No tenemos al niño que diga que el rey está desnudo, ni sabemos si aparecerá. Mientras tanto, sólo podemos evitar errores gravosos como haber consentido la concurrencia a la esfera pública del colosal aparato de propaganda que naturalizó el discurso de ultraderecha, haberlo considerado como falsas profecías de diagnósticos correctos, haberlo declarado susceptible de interlocución, lo cual nunca fue cierto. Y lo peor de todo fue haberlo considerado como el síntoma de un supuesto malestar al que ofrece respuestas equivocadas pero plausibles, es decir, discutibles, debatibles. No lo son. Y eso es lo que hay desmontar, poner en evidencia que se trata de supersticiones, infamias, seudo argumentos, hipótesis distópicas.

Lo que no podemos resolver en el corto plazo es el conjunto de calamidades y condiciones estructurales del régimen de producción y consumo que causan incertidumbres inhabitables. Tampoco podemos resolver una transición óptima desde la pandemia hacia una recuperación de condiciones urbanas de nuevo tipo adecuadas a inéditas exigencias en el plazo apremiante que sería deseable. Llevará tiempo, lo mismo que encarar los actuales conflictos devinientes del capitalismo brutal e inclemente que realmente nos gobierna.

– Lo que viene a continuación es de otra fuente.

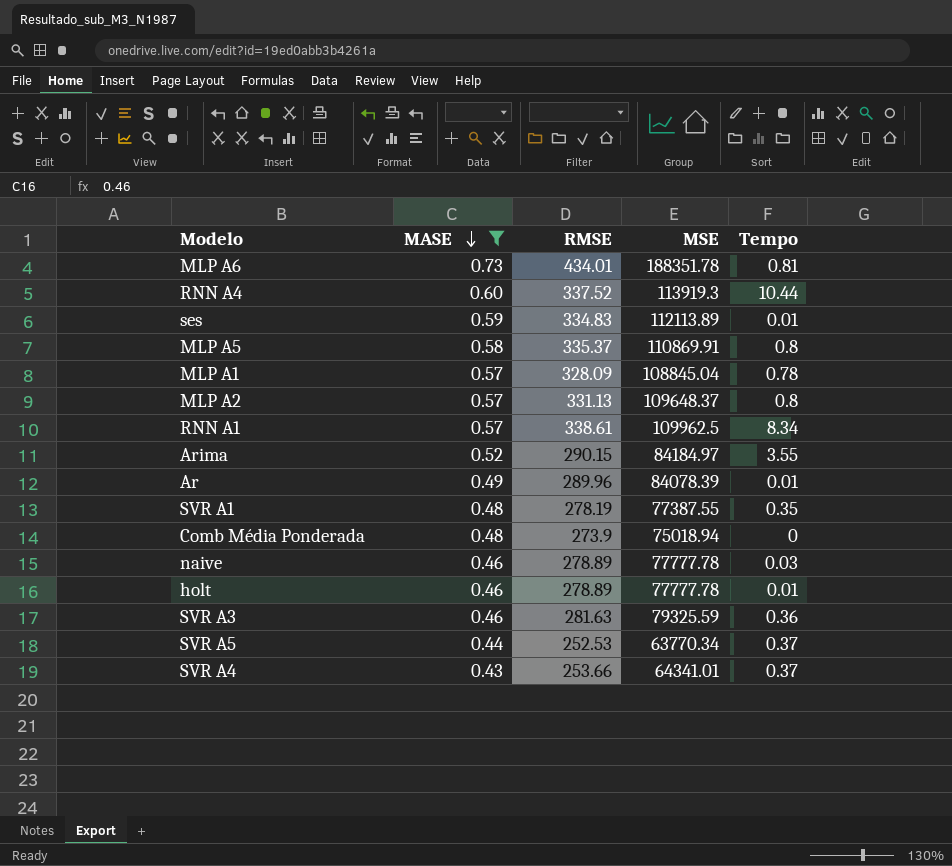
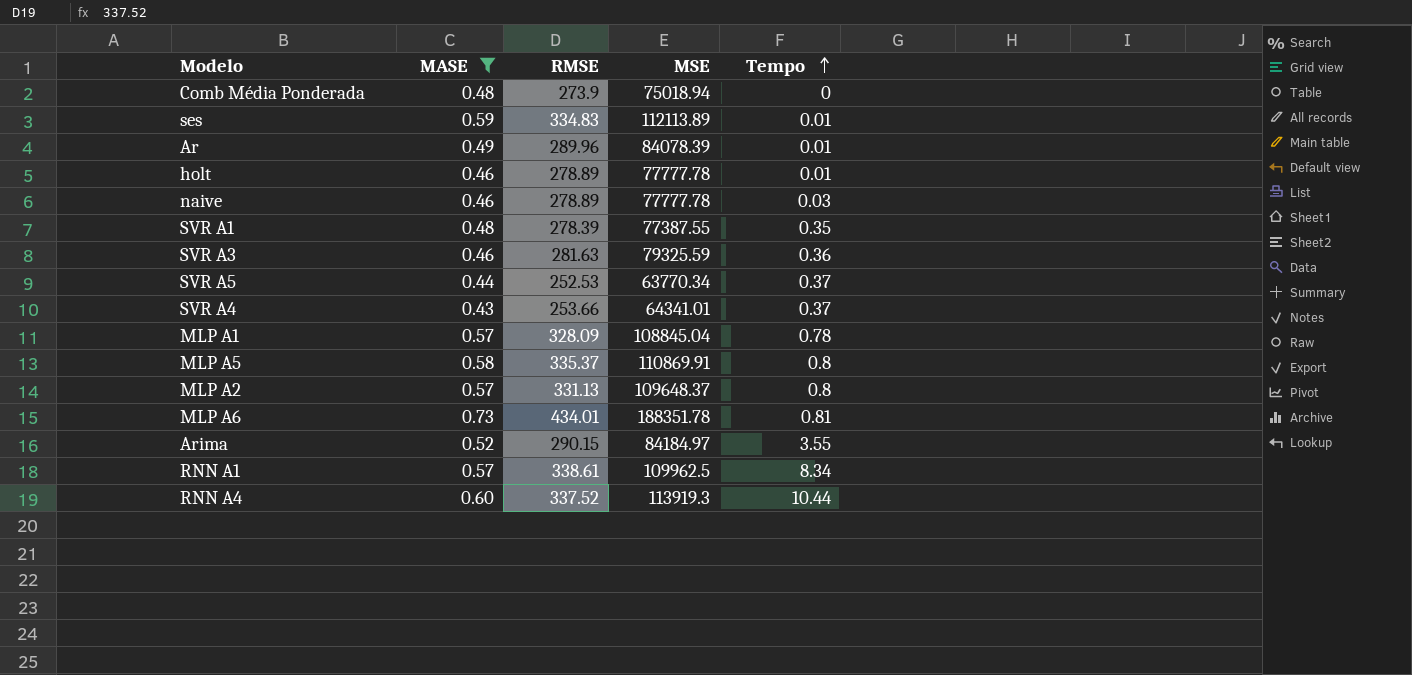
row order: MASE descending -> Tempo ascending
SVR A1 | RMSE: 278.19 -> 278.39

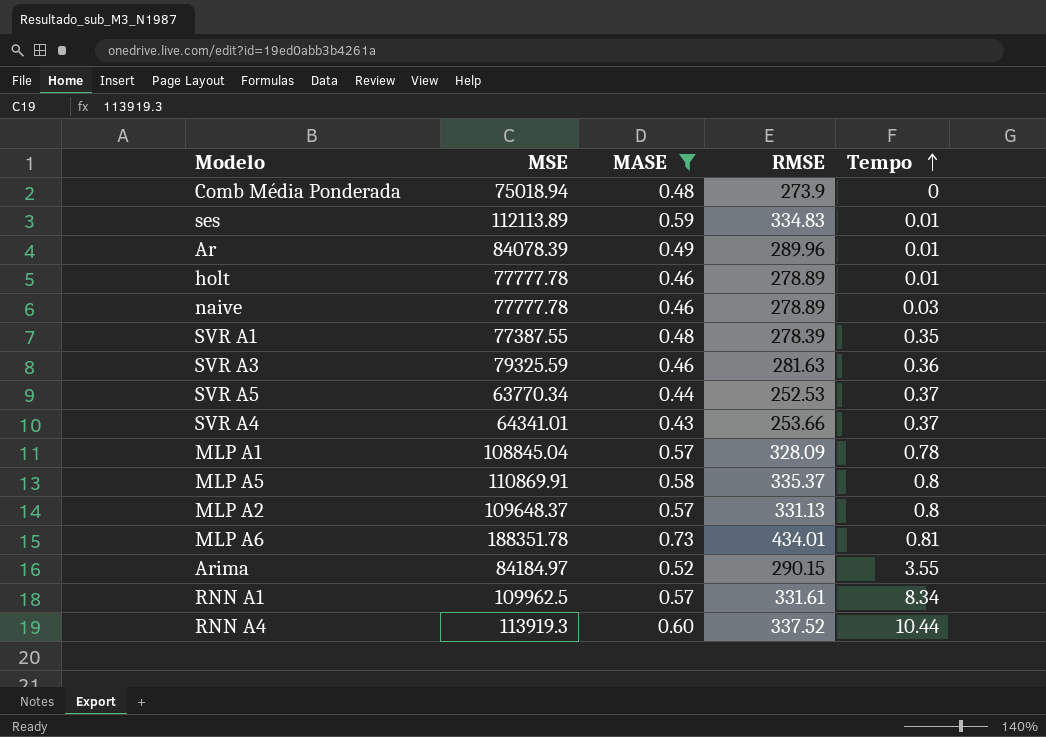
column MSE | position: 4 -> 2
RNN A1 | RMSE: 338.61 -> 331.61

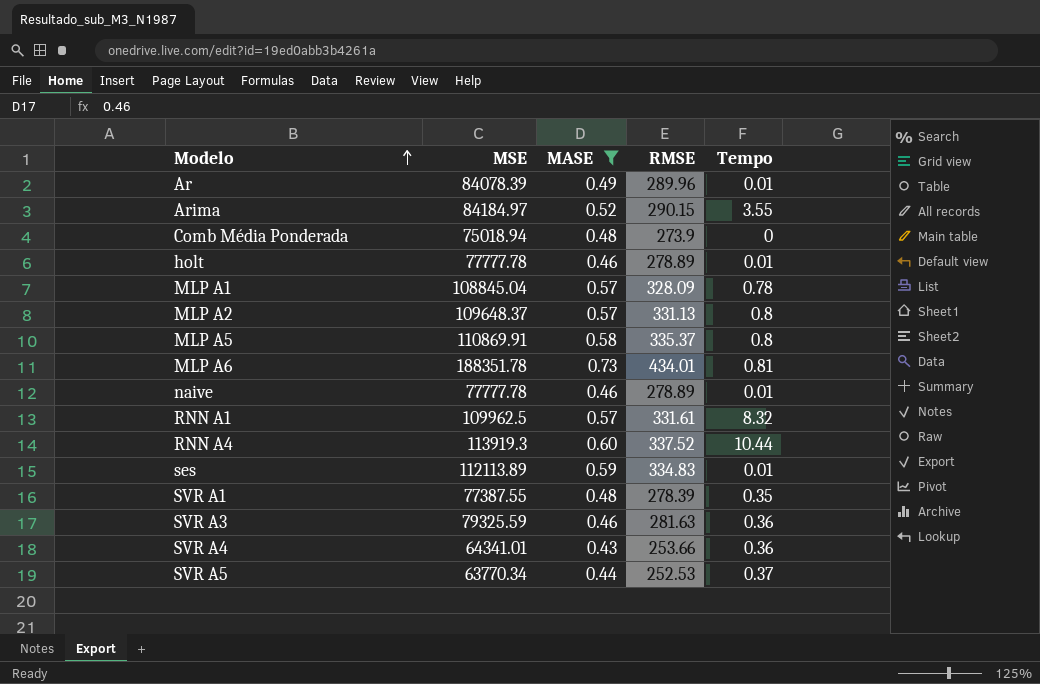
row order: Tempo ascending -> Modelo ascending
naive | Tempo: 0.03 -> 0.01
RNN A1 | Tempo: 8.34 -> 8.32
SVR A4 | Tempo: 0.37 -> 0.36

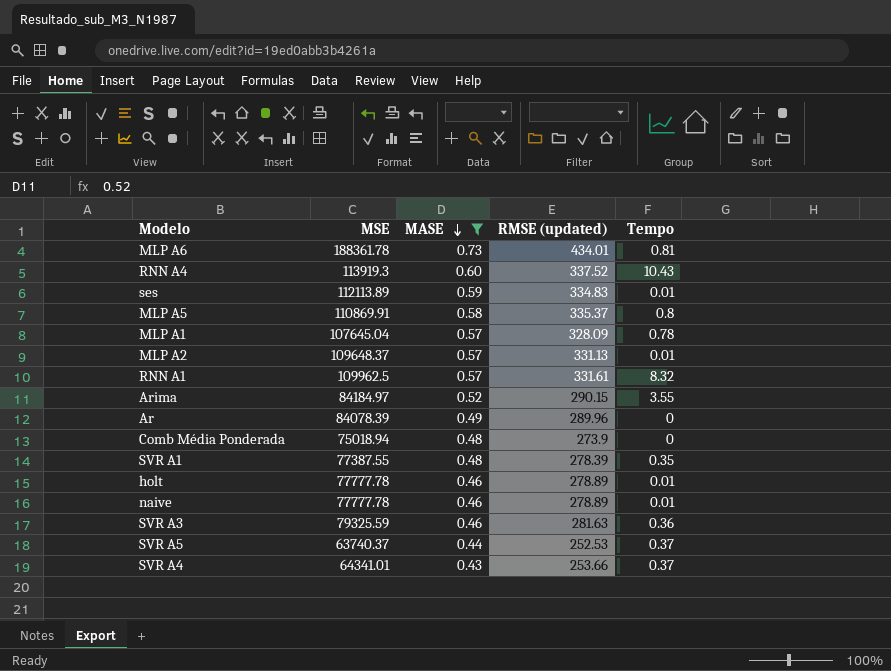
row order: Modelo ascending -> MASE descending
column name: RMSE -> RMSE (updated)
MLP A6 | MSE: 188351.78 -> 188361.78
RNN A4 | Tempo: 10.44 -> 10.43
MLP A1 | MSE: 108845.04 -> 107645.04
MLP A2 | Tempo: 0.8 -> 0.01
Ar | Tempo: 0.01 -> 0
SVR A5 | MSE: 63770.34 -> 63740.37
SVR A4 | Tempo: 0.36 -> 0.37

Aparte de saber qué hacer, necesitamos saber qué saber, desestimar falsos pronunciamientos sobre problemas equivocadamente formulados u omitidos. No es fácil confrontar con soluciones mágicas que persuaden multitudes pero menos habremos de indagar salidas si erramos respecto de lo que tenemos enfrente. La lista es extensa y laboriosa: el mercado de órganos no es un exabrupto de un torpe instante trasnochado sino parte de su bibliografía dogmática. También mintieron al respecto cuando recularon frente al espanto ocasionado. Sin perjuicio de que todo ese discurso está tapizado de muerte y promesas de abismos insondables. Se jactan de causar miedo, intimidación, amenazas. Prometen depredaciones, devastaciones, pesadillas milenaristas.

Podríamos empezar por refutar a la ultraderecha en todo lo que pueda ser refutado. Denunciar sus mentirosas acusaciones y estigmatizaciones, sus racismos, misoginias, insolidaridades, fraudes futuribles, intemperancias, negacionismos y violencias represivas brutales. Auguran una distopía consistente en una sociedad coliseo, un zoológico neodarwinista donde sobreviven “los más aptos” y los demás perecen.

Lograron instalar que esa “es la realidad”. No por nada se ha vuelto recurrente esta locución: “la realidad es que…” y después se puede decir cualquier cosa en ese contexto. Han reinstalado una retórica de moralidades en sociedades secularizadas y hedonistas en las que se ha olvidado cómo discutir sobre esas categorías. Tal vez haya que reaprenderlas. La justicia social es moral y denunciarla como injusta del modo en que lo hace la ultraderecha es lo inmoral. Un discurso sistemáticamente criminal y perverso se presenta como una moralidad sin que se le oponga resistencia argumentativa. Los medios de comunicación en general, con honrosas excepciones, se dividen entre aquellos que nutren el aparato de propaganda que promueve a la ultraderecha y aquellos que sólo consienten con todo ello, aún desde una alegada oposición que resulta ser al fin mimética, sin disimulo de la fascinación subyacente a la que sucumbe.

En fin. Hace falta un auténtico debate sobre la ultraderecha. La responsabilidad por su advenimiento y propagación no es endosable a la “política” del modo en que se le hace el juego a la ultraderecha y se confirman sus falsos diagnósticos que no son diagnósticos sino infamias. La responsabilidad es de toda la sociedad civil en los grados y medidas en que a cada quien quepa, no sólo, ni exclusivamente, de la “política”. Ojalá no sea demasiado tarde.